David Craddock: What led to your interest in making video games?

Brian Fargo: When I was in junior high school, they had a mainframe computer. People talk about the cloud now, but everything was in "the cloud" back then. You just had a dumb terminal talking to a mainframe. I was fascinated by computers even though there wasn't much in terms of games. The coin-op business had just gotten to the point where games like Pong and Space Invaders were emerging, and it was those games that first got me interested.
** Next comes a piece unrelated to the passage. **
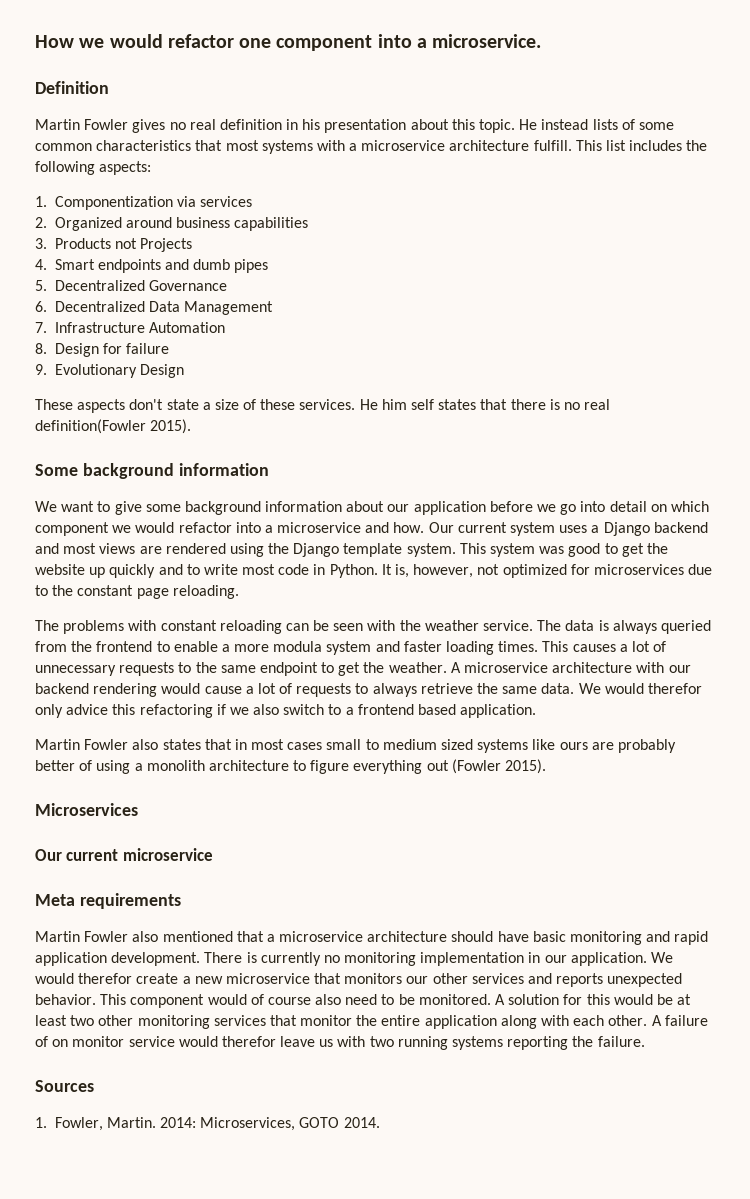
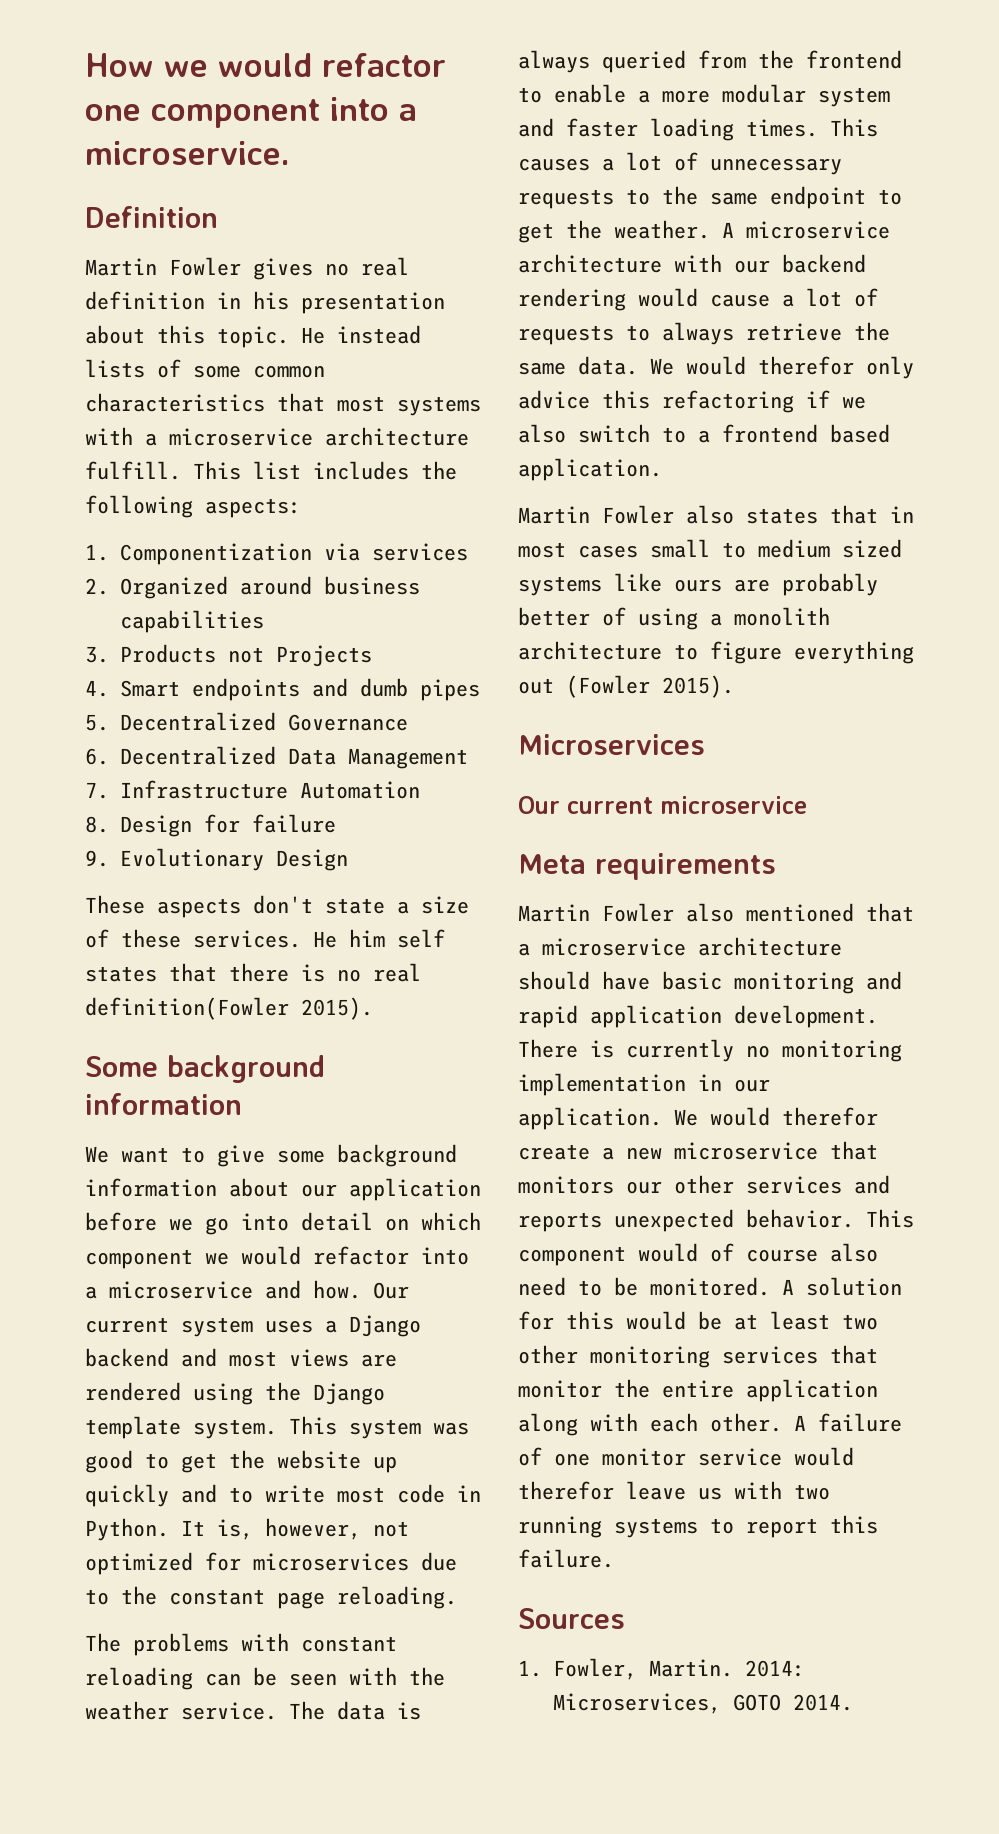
[273,641,323,652] modula -> [722,84,806,103] modular
[52,1039,69,1047] on -> [554,1453,590,1466] one
[507,1036,594,1050] reporting the -> [710,1515,878,1538] to report this

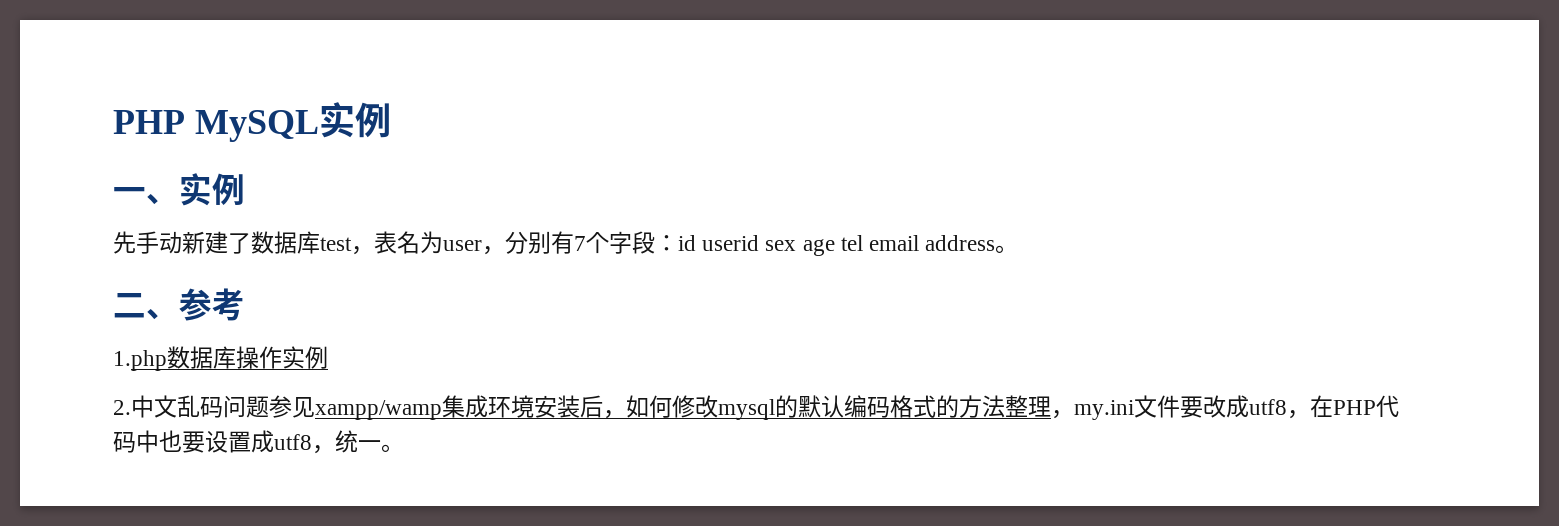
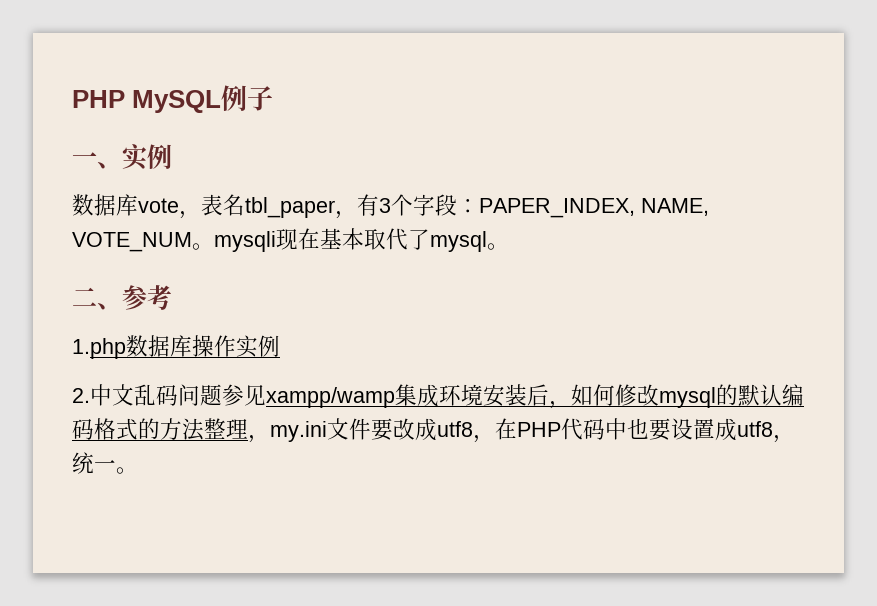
[318,102,391,138] 实例 -> [221,85,274,111] 例子
[113,231,996,256] 先手动新建了数据库test，表名为user，分别有7个字段：id userid sex age tel email address -> [72,194,709,219] [72,228,487,252] 数据库vote，表名tbl_paper，有3个字段：PAPER_INDEX, NAME, VOTE_NUM。mysqli现在基本取代了mysql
Then my parents got me an Apple II in high school, and that really opened my eyes to how you can make games, how I could go beyond just playing them. I played a lot of the older titles. I remember there were some old strategy titles where you would make a move and the computer would take two to three hours to process its turn. You'd go crazy when a game crashed halfway through because that meant you just lost three days of playing.

So I really discovered games through those means. I always had a background in reading a lot of fiction: comics, Heavy Metal magazine. Playing Dungeons & Dragons was a big part of high school for me. But the thing that I think led me to create games—which I think most people would give the same answer to—was, I looked at what was out there and thought, "You know, I could do better." That's what sent me down my course.

David Craddock: What was the first game you made?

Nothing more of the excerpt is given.